▶ What you need to do:
Write out every entry in full. Leave nothing out.

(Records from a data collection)
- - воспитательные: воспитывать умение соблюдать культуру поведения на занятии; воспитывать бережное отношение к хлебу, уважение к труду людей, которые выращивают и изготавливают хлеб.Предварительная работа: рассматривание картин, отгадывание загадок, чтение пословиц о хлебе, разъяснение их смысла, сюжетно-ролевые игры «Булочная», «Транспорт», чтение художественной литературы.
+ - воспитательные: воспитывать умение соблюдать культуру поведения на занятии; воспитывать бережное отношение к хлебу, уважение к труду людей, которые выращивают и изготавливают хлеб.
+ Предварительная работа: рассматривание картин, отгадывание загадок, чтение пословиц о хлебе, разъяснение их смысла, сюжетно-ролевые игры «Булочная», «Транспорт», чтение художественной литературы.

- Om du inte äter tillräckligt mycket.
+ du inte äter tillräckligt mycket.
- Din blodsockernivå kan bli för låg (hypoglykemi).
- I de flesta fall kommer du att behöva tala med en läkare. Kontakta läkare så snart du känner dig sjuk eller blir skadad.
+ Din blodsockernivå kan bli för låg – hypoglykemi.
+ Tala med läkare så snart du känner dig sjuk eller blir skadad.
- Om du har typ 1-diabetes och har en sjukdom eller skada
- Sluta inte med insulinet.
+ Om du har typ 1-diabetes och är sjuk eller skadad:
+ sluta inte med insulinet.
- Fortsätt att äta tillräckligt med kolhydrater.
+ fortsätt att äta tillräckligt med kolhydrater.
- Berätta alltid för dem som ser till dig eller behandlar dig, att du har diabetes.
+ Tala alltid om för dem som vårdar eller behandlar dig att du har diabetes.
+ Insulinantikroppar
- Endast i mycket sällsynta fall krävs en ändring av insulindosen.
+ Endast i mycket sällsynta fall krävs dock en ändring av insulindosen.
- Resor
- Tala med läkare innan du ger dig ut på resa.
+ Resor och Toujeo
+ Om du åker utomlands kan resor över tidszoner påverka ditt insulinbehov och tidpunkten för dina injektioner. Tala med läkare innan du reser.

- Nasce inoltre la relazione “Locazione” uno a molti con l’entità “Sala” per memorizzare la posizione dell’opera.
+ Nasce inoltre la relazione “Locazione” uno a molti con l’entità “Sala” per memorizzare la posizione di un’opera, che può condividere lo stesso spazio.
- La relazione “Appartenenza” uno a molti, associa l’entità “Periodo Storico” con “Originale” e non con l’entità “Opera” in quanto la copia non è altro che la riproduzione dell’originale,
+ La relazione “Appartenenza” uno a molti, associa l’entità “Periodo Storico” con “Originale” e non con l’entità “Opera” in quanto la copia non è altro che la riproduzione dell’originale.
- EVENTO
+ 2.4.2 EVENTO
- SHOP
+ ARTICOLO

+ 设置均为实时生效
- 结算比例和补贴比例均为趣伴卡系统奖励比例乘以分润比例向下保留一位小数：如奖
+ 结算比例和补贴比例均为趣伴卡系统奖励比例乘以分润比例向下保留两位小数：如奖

▶ Completed task:
- - воспитательные: воспитывать умение соблюдать культуру поведения на занятии; воспитывать бережное отношение к хлебу, уважение к труду людей, которые выращивают и изготавливают хлеб.Предварительная работа: рассматривание картин, отгадывание загадок, чтение пословиц о хлебе, разъяснение их смысла, сюжетно-ролевые игры «Булочная», «Транспорт», чтение художественной литературы.
+ - воспитательные: воспитывать умение соблюдать культуру поведения на занятии; воспитывать бережное отношение к хлебу, уважение к труду людей, которые выращивают и изготавливают хлеб.
+ Предварительная работа: рассматривание картин, отгадывание загадок, чтение пословиц о хлебе, разъяснение их смысла, сюжетно-ролевые игры «Булочная», «Транспорт», чтение художественной литературы.

- Om du inte äter tillräckligt mycket.
+ du inte äter tillräckligt mycket.
- Din blodsockernivå kan bli för låg (hypoglykemi).
- I de flesta fall kommer du att behöva tala med en läkare. Kontakta läkare så snart du känner dig sjuk eller blir skadad.
+ Din blodsockernivå kan bli för låg – hypoglykemi.
+ Tala med läkare så snart du känner dig sjuk eller blir skadad.
- Om du har typ 1-diabetes och har en sjukdom eller skada
- Sluta inte med insulinet.
+ Om du har typ 1-diabetes och är sjuk eller skadad:
+ sluta inte med insulinet.
- Fortsätt att äta tillräckligt med kolhydrater.
+ fortsätt att äta tillräckligt med kolhydrater.
- Berätta alltid för dem som ser till dig eller behandlar dig, att du har diabetes.
+ Tala alltid om för dem som vårdar eller behandlar dig att du har diabetes.
+ Insulinantikroppar
- Endast i mycket sällsynta fall krävs en ändring av insulindosen.
+ Endast i mycket sällsynta fall krävs dock en ändring av insulindosen.
- Resor
- Tala med läkare innan du ger dig ut på resa.
+ Resor och Toujeo
+ Om du åker utomlands kan resor över tidszoner påverka ditt insulinbehov och tidpunkten för dina injektioner. Tala med läkare innan du reser.

- Nasce inoltre la relazione “Locazione” uno a molti con l’entità “Sala” per memorizzare la posizione dell’opera.
+ Nasce inoltre la relazione “Locazione” uno a molti con l’entità “Sala” per memorizzare la posizione di un’opera, che può condividere lo stesso spazio.
- La relazione “Appartenenza” uno a molti, associa l’entità “Periodo Storico” con “Originale” e non con l’entità “Opera” in quanto la copia non è altro che la riproduzione dell’originale,
+ La relazione “Appartenenza” uno a molti, associa l’entità “Periodo Storico” con “Originale” e non con l’entità “Opera” in quanto la copia non è altro che la riproduzione dell’originale.
- EVENTO
+ 2.4.2 EVENTO
- SHOP
+ ARTICOLO

+ 设置均为实时生效
- 结算比例和补贴比例均为趣伴卡系统奖励比例乘以分润比例向下保留一位小数：如奖
+ 结算比例和补贴比例均为趣伴卡系统奖励比例乘以分润比例向下保留两位小数：如奖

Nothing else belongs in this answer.